Interpellé par Nouvel hebdo, le Dg Kanté monte sur ses grands chevaux pour jurer : je ne peux voler, je ne vole pas et je ne volerai pas des deniers publics. «Il y a un budget que j’ai trouvé sur place et qui continue d’exister. Il est voté et surveillé par un Conseil d’administration avec des représentants de toutes les sphères de l’État, de l’Assemblée nationale, de la société civile et j’en passe. Je suis surveillé comme du lait sur le feu par deux commissaires aux comptes et à chaque occasion, les organes de contrôle viennent me fouiller. Je rends grâce à Dieu car, jusqu’à présent, aucun cafard n’a été trouvé dans ma gestion.»

Sur le mode de la raillerie, il lâche : «Et puis, quelqu’un qui vole, comment peut-il prendre l’argent volé et le distribuer sur la place publique au vu et au su de tout le monde ? C’est insensé ! Je dis que dans le cadre de la responsabilité sociétale d’entreprise (Rse), le Port de Dakar soutient les couches défavorisées, les femmes, les jeunes, les imams, les écoles et les élèves, les mosquées, les églises, les hôpitaux… »

Pour étayer ses propos, un exemple. «Il y a eu des femmes que le port, dans le cadre de sa Rse, a financées à hauteur de vingt-millions de francs Cfa. Elles prenaient le matin des produits halieutiques à 5 000 francs Cfa ; le soir, elles payaient 7000 francs Cfa. C’était de l’esclavage ! Nous les avons aidées à mettre sur pied leur propre organisation afin qu’elles soutiennent bien leurs familles. Donc, ce n’est rien d’autres que des soutiens avec un budget qui est là et non une distribution de billets fait par un distributeur automatique. Donc, permettez-moi de dire que le port est bien géré et tout est clair dans la démarche et les choix.»

Deux de ses collaborateurs, Isma Kâ et Adji Mergane Kanouté, montent au front et entonnent un refrain identique : «ce sont les envieux qui disent du n’importe quoi sur lui, mais les portuaires ainsi que les autorités compétentes savent que le port est très bien géré. Il y a un budget alloué à la politique de la Rse définie par le conseil d’administration du Pad. C’est de l’argent qui était détourné vers d’autres objectifs que Dr Cheikh Kanté a réorienté vers les couches vulnérables de la société sénégalaise.»

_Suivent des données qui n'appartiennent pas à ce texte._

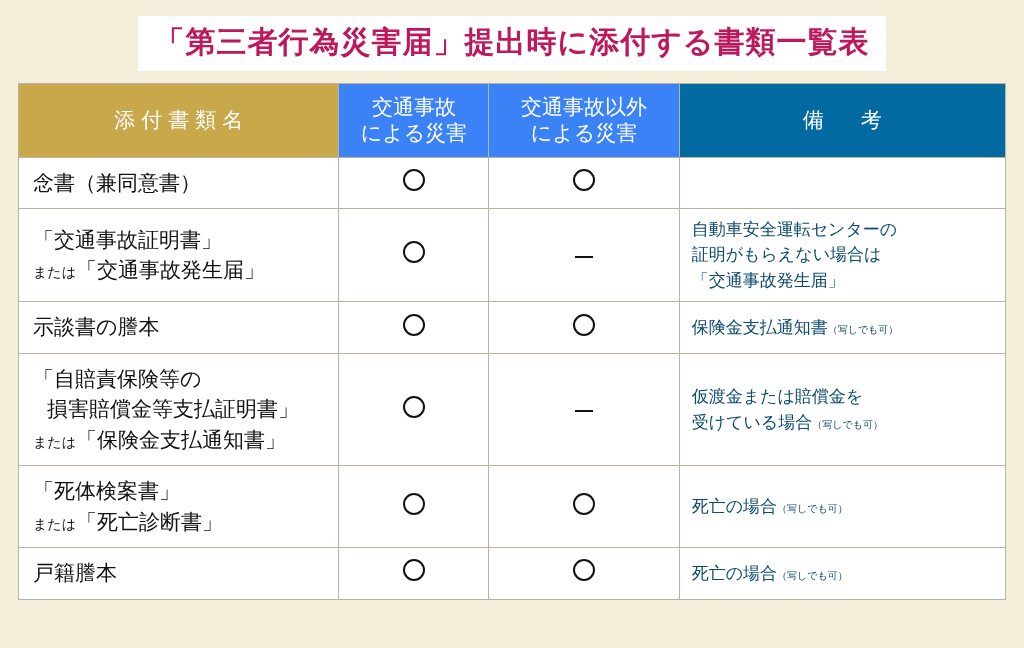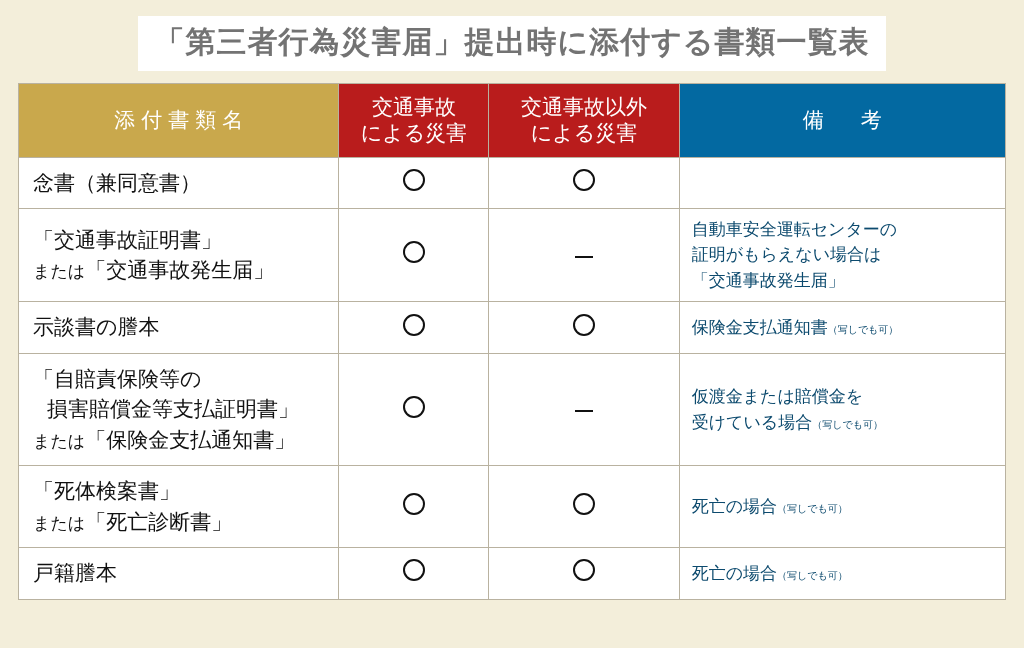--- a/index.html
+++ b/index.html
@@ -21,21 +21,21 @@
   }
   .title-wrap {
     display: flex;
     justify-content: center;
     align-items: center;
     padding-top: 16px;
     padding-bottom: 12px;
   }
   .title {
     background: #ffffff;
-    color: #737373;
+    color: #be185d;
     font-size: 30px;
     font-weight: bold;
     letter-spacing: 1px;
     padding: 6px 16px 8px 16px;
     white-space: nowrap;
     font-family: Liberation Mono, monospace;
   }
   .table-wrap {
     padding: 0 18px;
   }
@@ -59,21 +59,21 @@
     font-size: 21px;
     line-height: 1.25;
     font-family: "Liberation Serif", serif;
   }
   th.h-name {
     background: #c9a84c;
     letter-spacing: 6px;
     text-indent: 6px;
   }
   th.h-traffic, th.h-other {
-    background: #b91c1c;
+    background: #3b82f6;
     margin-left: 32px;
   }
   th.h-note {
     background: #0369a1;
     letter-spacing: 8px;
     text-indent: 8px;
   }
   col.c-name { width: 320px; }
   col.c-traffic { width: 150px; }
   col.c-other { width: 190px; }
@@ -93,21 +93,21 @@
     font-family: "Liberation Serif", serif;
   }
   td.note-cell {
     padding: 8px 12px;
     font-size: 17px;
     line-height: 1.5;
     color: #0c4a6e;
     font-family: "Liberation Serif", serif;
   }
   .sub {
-    font-size: 17px;
+    font-size: 14px;
     letter-spacing: 0;
   }
   .small-note {
     font-size: 10px;
   }
   .line { display: block; }
   .indent { padding-left: 14px; }
   .mark-circle {
     display: inline-block;
     width: 22px;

Accroc à la musique, il l’est. Tendances Aretha Franklin, Miles Davies, Louis Armstrong. Mais par-dessus tout, «j’adore Youssou Ndour», dit-il. Sapeur invétéré, il dit bien connaitre les marques de luxe comme Calvin Klein, Pierre Cardin, etc. «Je déteste les nœuds papillons et préfère les costumes avec cravates. Cela a commencé avec mon père qui voulait que l’on soit toujours bien habillé. Et puis, avec les formations reçues, on nous a toujours appris à bien nous habiller. Il est important d’être toujours présentable et bien coiffé.»